[Collection entries]
==========

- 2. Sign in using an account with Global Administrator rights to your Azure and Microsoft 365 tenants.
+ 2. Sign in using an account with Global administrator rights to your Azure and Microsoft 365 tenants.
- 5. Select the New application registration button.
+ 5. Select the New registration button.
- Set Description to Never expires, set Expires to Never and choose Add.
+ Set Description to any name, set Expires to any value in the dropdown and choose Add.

==========

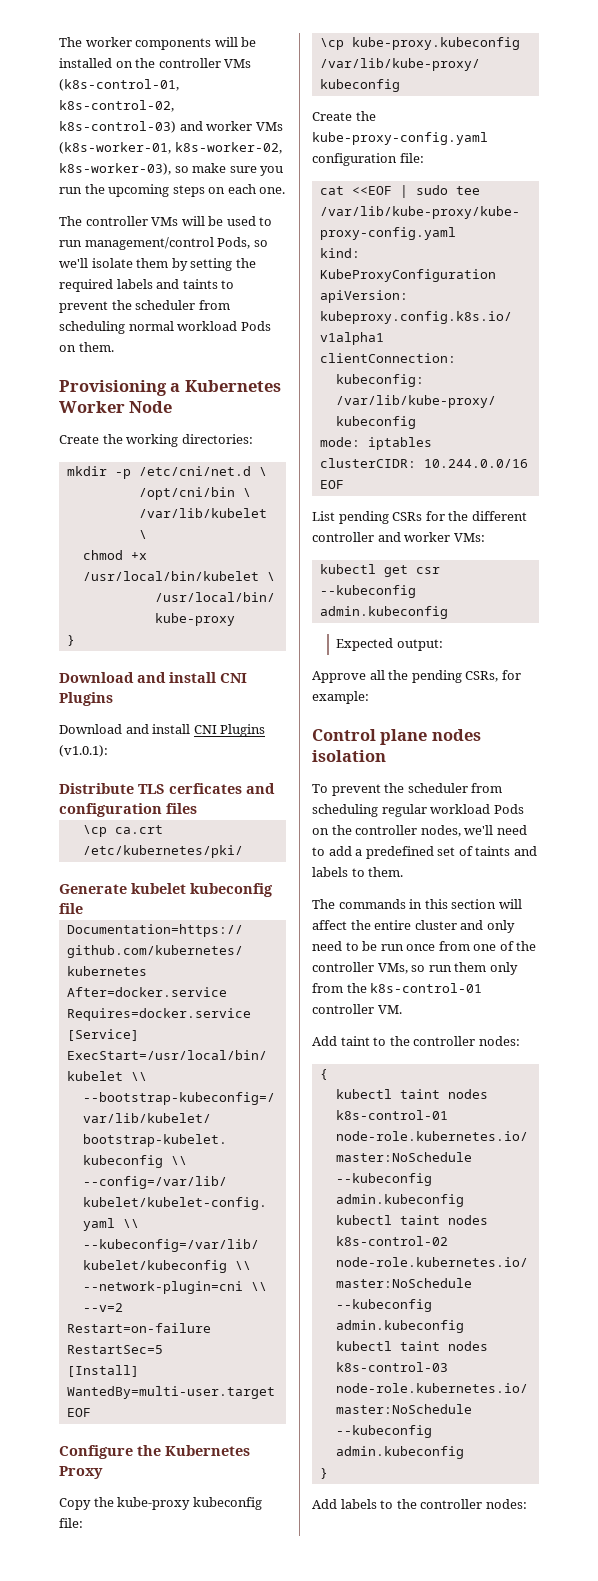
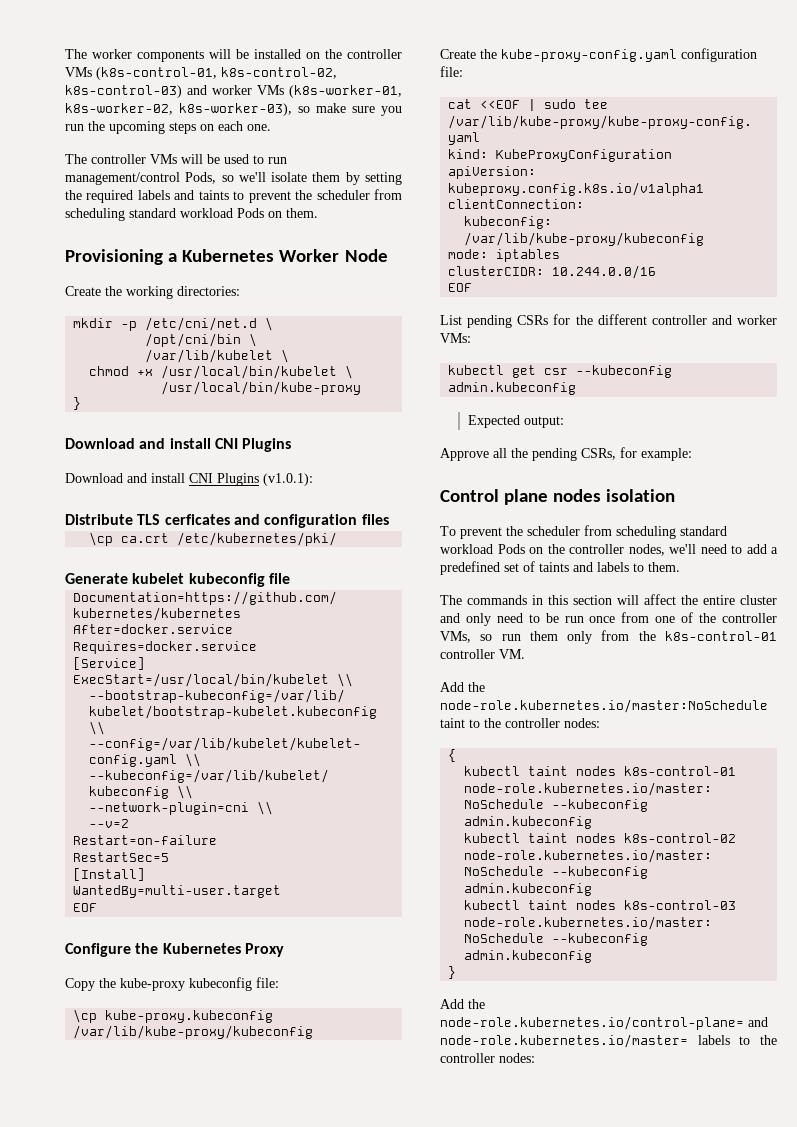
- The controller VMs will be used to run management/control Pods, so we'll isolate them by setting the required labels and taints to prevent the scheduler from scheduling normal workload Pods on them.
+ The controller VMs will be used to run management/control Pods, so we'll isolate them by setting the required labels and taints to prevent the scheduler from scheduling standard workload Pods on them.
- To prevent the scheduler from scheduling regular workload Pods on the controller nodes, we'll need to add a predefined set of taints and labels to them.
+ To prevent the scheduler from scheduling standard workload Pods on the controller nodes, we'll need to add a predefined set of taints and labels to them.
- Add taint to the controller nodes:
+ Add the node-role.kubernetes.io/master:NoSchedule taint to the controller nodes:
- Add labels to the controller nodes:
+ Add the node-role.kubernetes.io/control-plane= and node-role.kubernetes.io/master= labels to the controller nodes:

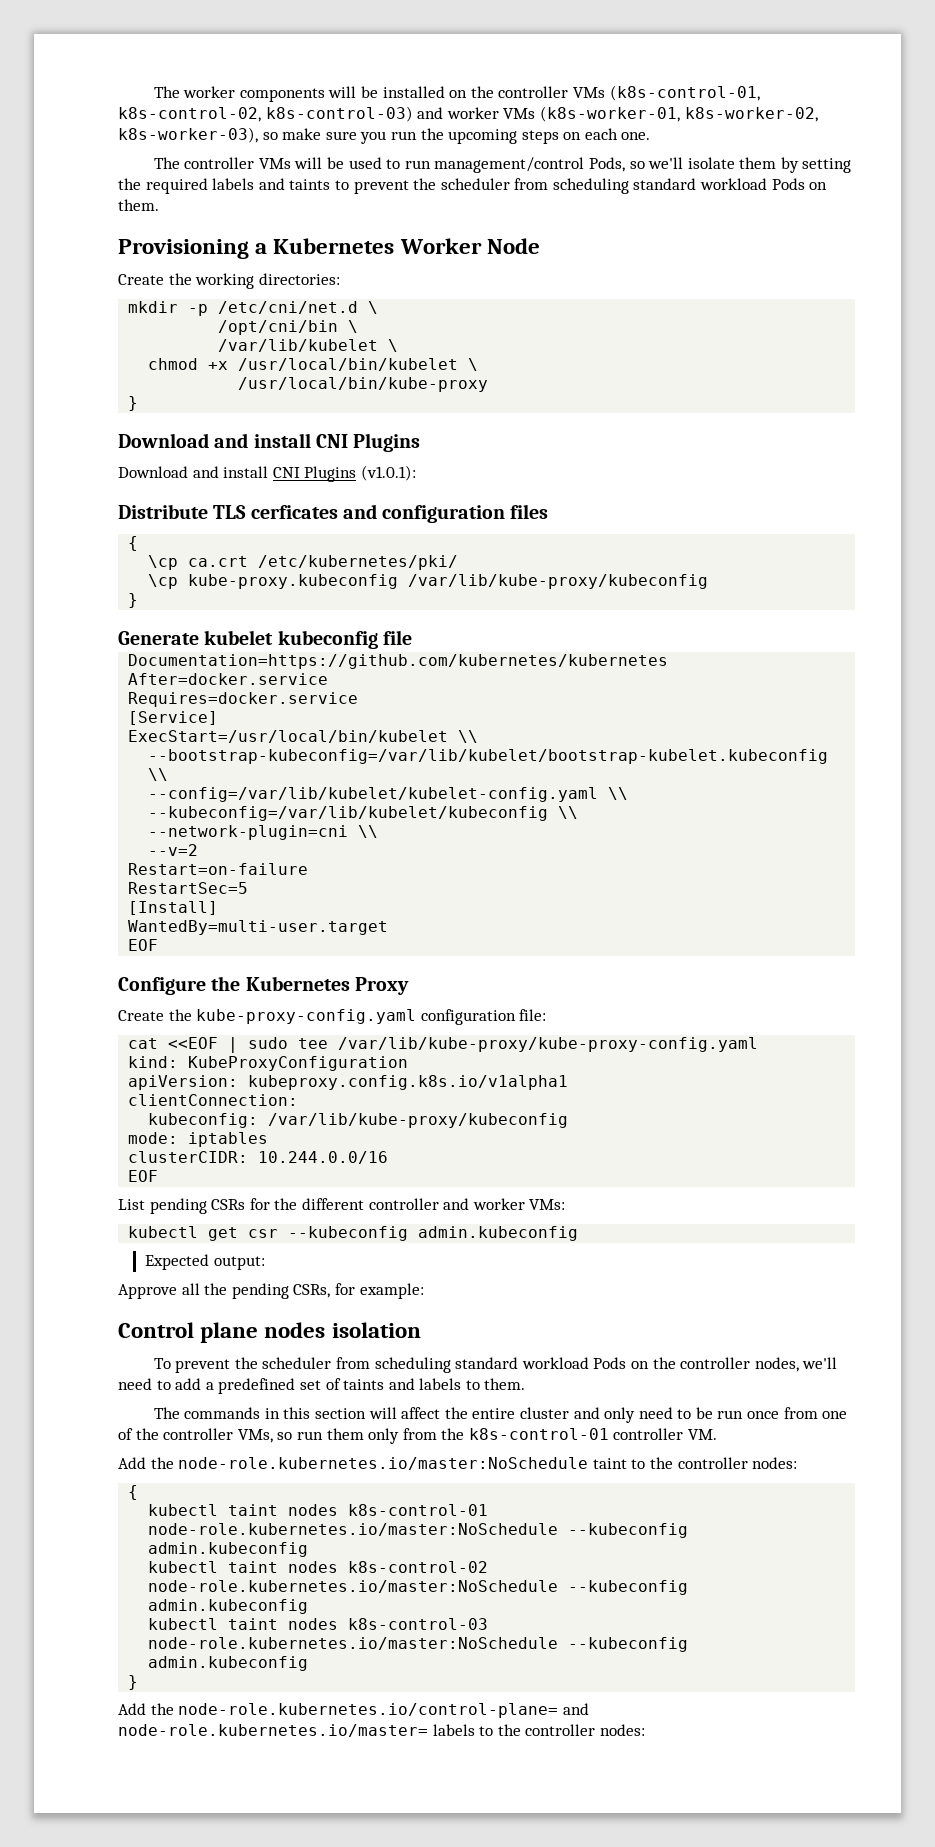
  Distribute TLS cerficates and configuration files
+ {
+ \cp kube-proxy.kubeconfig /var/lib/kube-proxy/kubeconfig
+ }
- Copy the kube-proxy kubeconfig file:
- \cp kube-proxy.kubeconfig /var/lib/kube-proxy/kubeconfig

==========

ASSIGNMENT:
Copy out the lines above from the line containing "- The controller" through the line containing "- \cp kube-proxy.kubeconfig", exactly, and keep the pictures out.

SOLVED PROBLEM:
- The controller VMs will be used to run management/control Pods, so we'll isolate them by setting the required labels and taints to prevent the scheduler from scheduling normal workload Pods on them.
+ The controller VMs will be used to run management/control Pods, so we'll isolate them by setting the required labels and taints to prevent the scheduler from scheduling standard workload Pods on them.
- To prevent the scheduler from scheduling regular workload Pods on the controller nodes, we'll need to add a predefined set of taints and labels to them.
+ To prevent the scheduler from scheduling standard workload Pods on the controller nodes, we'll need to add a predefined set of taints and labels to them.
- Add taint to the controller nodes:
+ Add the node-role.kubernetes.io/master:NoSchedule taint to the controller nodes:
- Add labels to the controller nodes:
+ Add the node-role.kubernetes.io/control-plane= and node-role.kubernetes.io/master= labels to the controller nodes:

  Distribute TLS cerficates and configuration files
+ {
+ \cp kube-proxy.kubeconfig /var/lib/kube-proxy/kubeconfig
+ }
- Copy the kube-proxy kubeconfig file:
- \cp kube-proxy.kubeconfig /var/lib/kube-proxy/kubeconfig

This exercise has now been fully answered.